Tabi şu an bunları düşündüğümü göz önünde bulundurursanız nasıl öldüğü ile ilgili teorilerden de hangisine inandığımı tahmin etmişsinizdir. Aslında diyebilirsiniz akraban mı annen mi teyzen mi? Ama ben bu açıdan bakmamayı düşünüyorum. İngiliz kraliyeti de beni aslında pek ilgilendirmiyor. Ben Diana'nın o ekrandan bile insanın içine işleyen naif gülüşünü, açıklığını sevip, nasıl özgürlük tutkunu olup nasıl da kapana sıkıştığını görerek ona sempati besleyenlerdenim ve tahmin edersiniz ki öldüğünde evet ağlamıştım. Cenazesinin kraliyet cenazesi olsun mu olmasın mı tartışmasında sinirlenmiş, cenazeyi canlı izlerken küçük Harry'nin annesine çiçeklerini görünce gözyaşlarımı tutamamıştım.

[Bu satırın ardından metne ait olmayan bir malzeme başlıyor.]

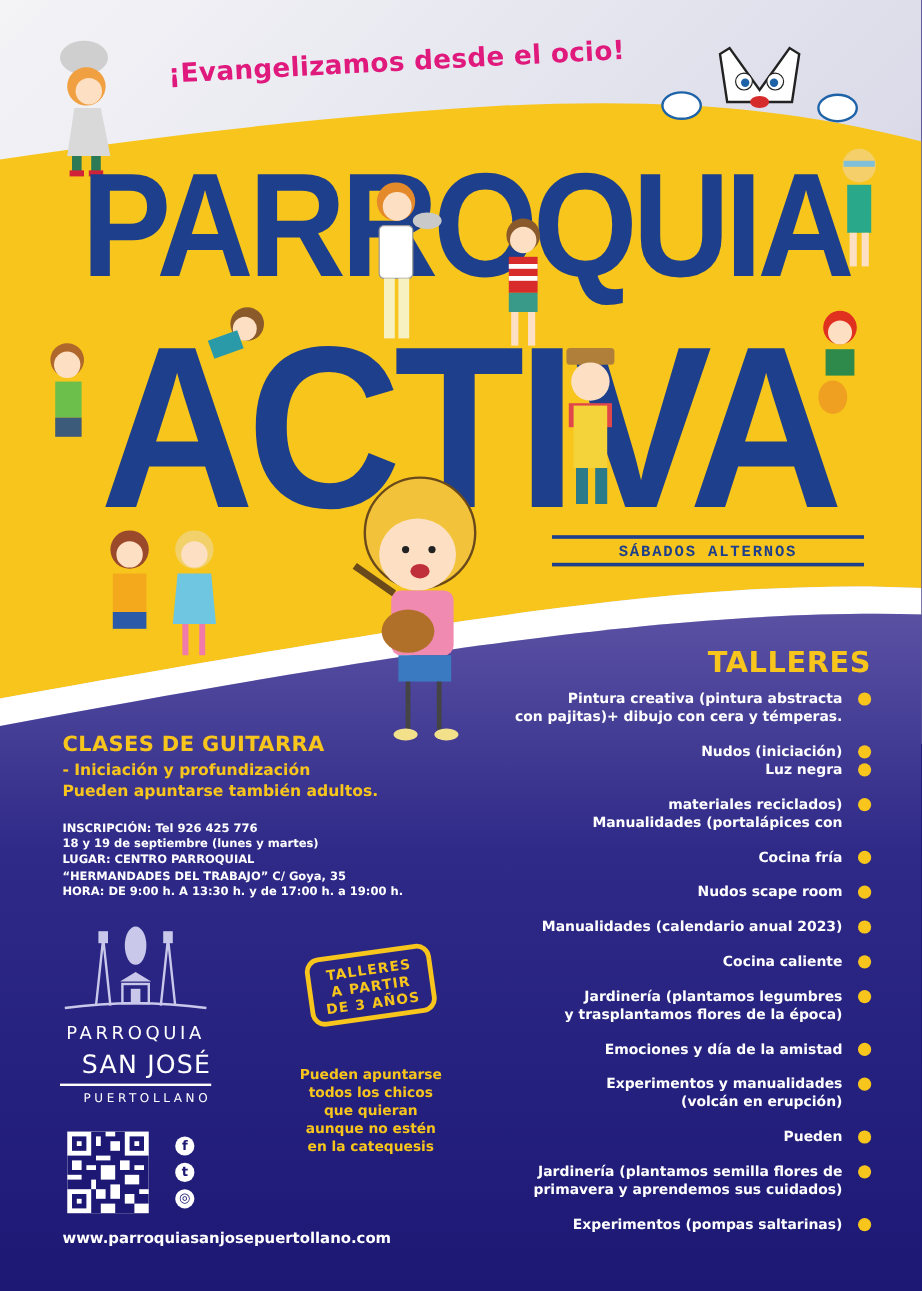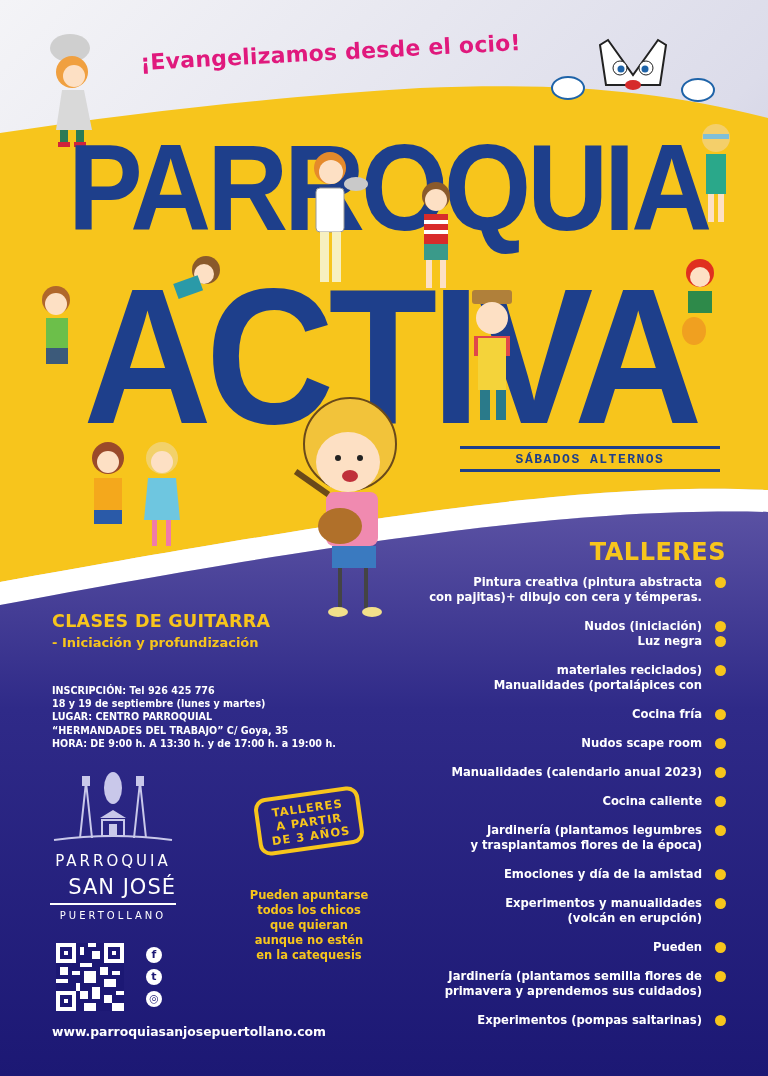--- a/index.html
+++ b/index.html
@@ -29,21 +29,21 @@
               font-size: 11.6px; line-height: 15px; padding-right: 24px; }
   .tlist .dot { position: absolute; right: 0; top: 2px; width: 11px; height: 11px;
                 border-radius: 50%; background: #f7c51c; }
   .guitar-h { position: absolute; left: 52px; top: 611px; color: #f7c51c; font-weight: bold; font-size: 17.5px; letter-spacing: 0.3px; }
   .guitar-sub { position: absolute; left: 52px; top: 634px; color: #f7c51c; font-weight: bold; font-size: 13px; line-height: 17px; }
   .info { position: absolute; left: 52px; top: 684px; color: #ffffff; font-weight: bold; font-size: 9.6px; line-height: 13.2px; }
   .logo { position: absolute; left: 50px; top: 766px; width: 126px; color: #ffffff; text-align: center; }
   .logo .l1 { font-size: 15px; letter-spacing: 3px; margin-top: 4px; font-family: "DejaVu Sans", sans-serif; }
   .logo .l2 { font-size: 21px; letter-spacing: 1px; margin-top: 5px; text-align: right; }
   .logo .bar { height: 2px; background: #fff; margin: 4px 0 5px; }
-  .logo .l3 { font-size: 10px; letter-spacing: 3px; }
+  .logo .l3 { font-size: 10px; letter-spacing: 3px; text-align: right; }
   .badge { position: absolute; left: 256px; top: 792px; width: 106px; height: 58px;
            border: 4px solid #f7c51c; border-radius: 12px; transform: rotate(-8deg);
            color: #f7c51c; font-weight: bold; font-size: 11.5px; line-height: 14px;
            text-align: center; padding-top: 5px; box-sizing: border-box; letter-spacing: 1px; }
   .badge span { display: block; }
   .open-note { position: absolute; left: 244px; top: 888px; width: 130px; text-align: center;
                color: #f7c51c; font-weight: bold; font-size: 11.5px; line-height: 15px; }
   .qr { position: absolute; left: 56px; top: 943px; width: 68px; height: 68px; background: #fff; padding: 0; }
   .social { position: absolute; left: 146px; top: 947px; width: 16px; }
   .social div { width: 16px; height: 16px; border-radius: 50%; background: #fff; color: #1c1874;
@@ -173,20 +173,21 @@
     <rect x="44" y="150" width="44" height="22" fill="#3a7ac0"></rect>
     <rect x="50" y="172" width="4" height="40" fill="#444"></rect>
       <rect x="76" y="172" width="4" height="40" fill="#444"></rect>
     <ellipse cx="50" cy="216" rx="10" ry="5" fill="#f2e08a"></ellipse>
       <ellipse cx="84" cy="216" rx="10" ry="5" fill="#f2e08a"></ellipse>
   </svg>
 
   <div class="guitar-h">CLASES DE GUITARRA</div>
   <div class="guitar-sub">
     <div>- Iniciación y profundización</div>
+    <div>Pueden apuntarse también adultos.</div>
   </div>
 
   <div class="info">
     <div>INSCRIPCIÓN: Tel 926 425 776</div>
     <div>18 y 19 de septiembre (lunes y martes)</div>
     <div>LUGAR: CENTRO PARROQUIAL</div>
     <div>“HERMANDADES DEL TRABAJO” C/ Goya, 35</div>
     <div>HORA: DE 9:00 h. A 13:30 h. y de 17:00 h. a 19:00 h.</div>
   </div>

İşte bu yüzden ben Diana'nın son iki yılına odaklanan bu filmi merakla bekliyordum, yani bekliyorum ama izleyemeyeceğim. Maalesef yüksek Alman ırkı daha öncede bahsettiğim gibi filmleri sinemalarda orjinal yayınlamamakta ısrarlı. Bu durumda benim de bu güzel filmi (yani güzel olduğunu düşünüyorum :))) bu naif, güzel kadını; kaba ve sert Almanca ile izlememekte ısrarlıyım. Normalde tv'de bile bir süre sonra Almanca bende baş ağrısı yaparken sinema zevkimi yerle bir etmek gibi bir niyetim yok. Ama izleyebilecek olanları da çoook kıskanıyorum. Galiba film ile ilgili yorumları da okumayacağım. Bilmiyorum karar vermedim. 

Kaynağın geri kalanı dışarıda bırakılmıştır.